Last week’s news that Amazon plans to acquire Whole Foods got me thinking about how far we are from the days when my great grandfather sold sides of beef from the back of a truck. That was long before the era of the mega market – a time when folks bought meat from a butcher, milk from a milkman and bread from a baker. They made special trips, with a consciousness of intention.
The day after I learned the Amazon/Whole Foods news, I stepped into a large, chain grocery store on the West Coast. I watched people shelf-sweep industrially produced products into over-sized carts. I saw aisle after aisle of the same processed food I could find at any similar store around the country – food with no sense of place or season, which had traveled a great distance to its stage. Next, I walked down the street, past the exact same chain stores and fast food restaurants I’d find in any American city. Three thousand miles from my home in DC, I could buy the same hoodie, throw pillow or hamburger I could find down the block from my house, and none of it came from anywhere near where it was being sold. How impersonal and uninspiring. And I say this not just as the founder of an all-local market, but as a fourth generation grocer with a genetic mandate to care deeply about the intersection of nourishment and urban neighborhoods.

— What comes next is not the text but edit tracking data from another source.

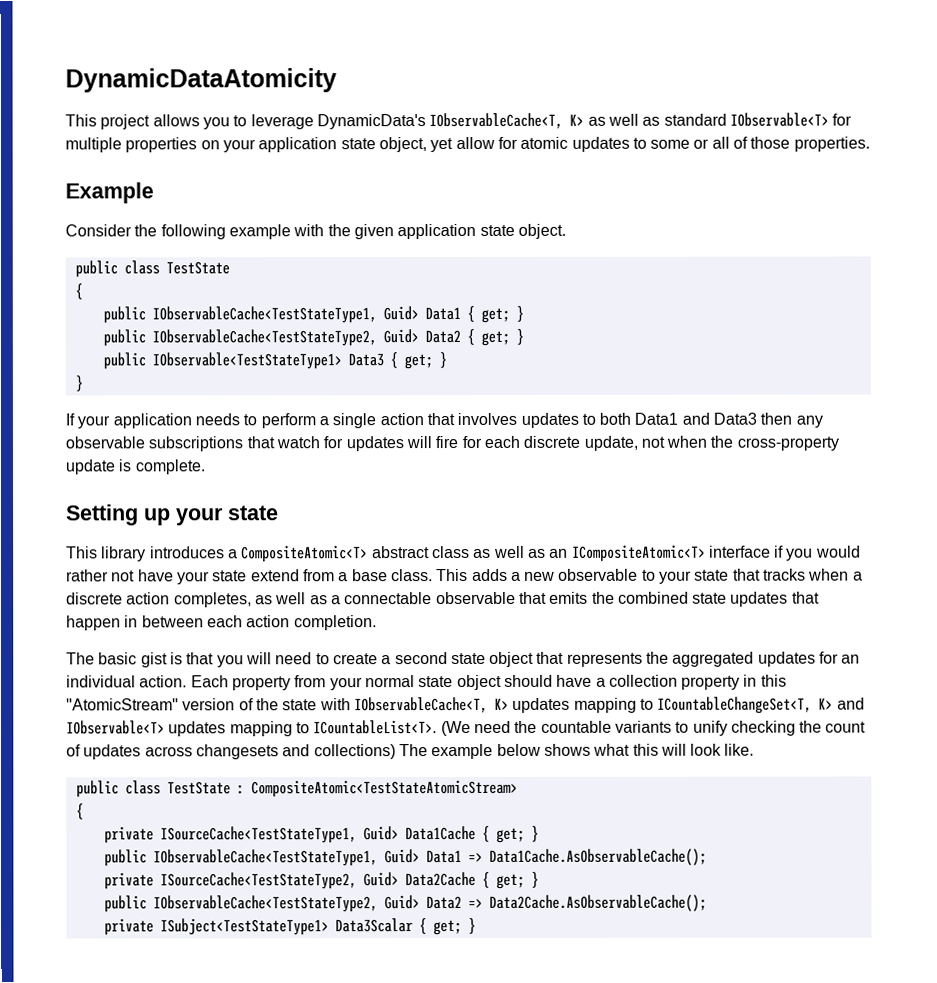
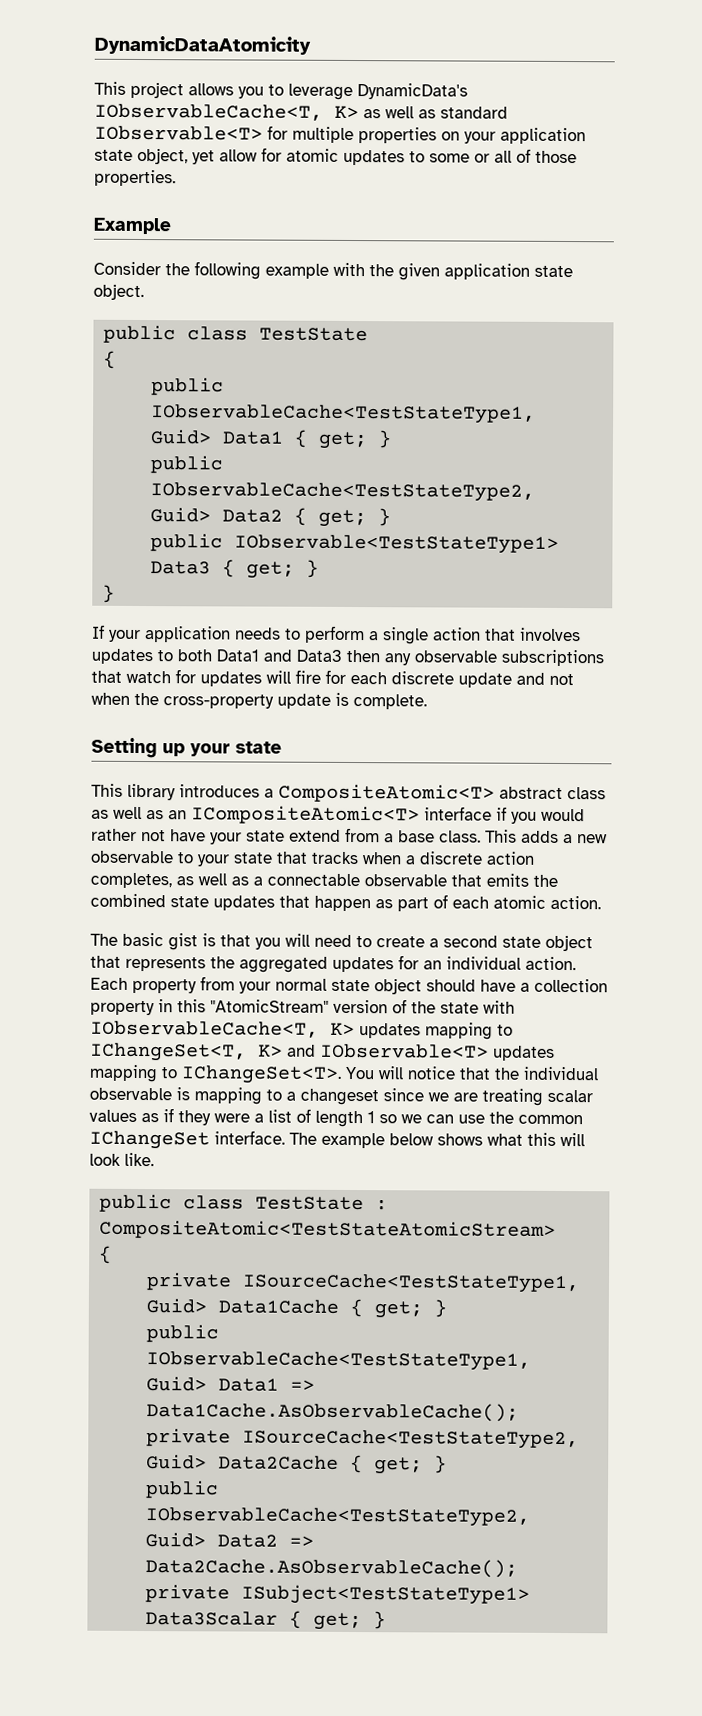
- If your application needs to perform a single action that involves updates to both Data1 and Data3 then any observable subscriptions that watch for updates will fire for each discrete update, not when the cross-property update is complete.
+ If your application needs to perform a single action that involves updates to both Data1 and Data3 then any observable subscriptions that watch for updates will fire for each discrete update and not when the cross-property update is complete.
- This adds a new observable to your state that tracks when a discrete action completes, as well as a connectable observable that emits the combined state updates that happen in between each action completion.
+ This adds a new observable to your state that tracks when a discrete action completes, as well as a connectable observable that emits the combined state updates that happen as part of each atomic action.
- Each property from your normal state object should have a collection property in this "AtomicStream" version of the state with IObservableCache<T, K> updates mapping to ICountableChangeSet<T, K> and IObservable<T> updates mapping to ICountableList<T>. (We need the countable variants to unify checking the count of updates across changesets and collections) The example below shows what this will look like.
+ Each property from your normal state object should have a collection property in this "AtomicStream" version of the state with IObservableCache<T, K> updates mapping to IChangeSet<T, K> and IObservable<T> updates mapping to IChangeSet<T>. You will notice that the individual observable is mapping to a changeset since we are treating scalar values as if they were a list of length 1 so we can use the common IChangeSet interface. The example below shows what this will look like.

It seems like the only difference between the industrial fast food that lines our streets and the processed food that fills our supermarkets is that one is served hot. The experience of walking down an aisle of stripped and manipulated wheat products is no more delightful than selecting an item off a menu that you could find in any other restaurant of the same chain anywhere in the country or the world.
Shouldn’t there be joy and pleasure in the adventure of nourishing ourselves? Shouldn’t our meals be just as much an expression of our personal values and priorities as are our politics? Where is the wonder in walking a grocery aisle in DC filled with the same commodity corn derivatives you’d find anywhere else in the country? Grocery shopping under those conditions is as devoid of excitement as shopping for fast food, because that’s exactly what it is.
Let’s care where our food comes from. Let’s take pride in our region’s bounty and the labor of the mindful food producers that surround us. Let’s notice that tomatoes grown far, far away, harvested before their time, and shipped across the country in the back of a truck are both bad for the environment and less delicious than the perfect heirlooms of summer, which grow just up the road. Let’s express ourselves through our food choices, and let’s celebrate the unique options that are available only to us, and that will never land on a shelf across the country. Let’s forage for Good Food from close by. Let’s not shop like we’re doing our best impression of the drones that deliver it.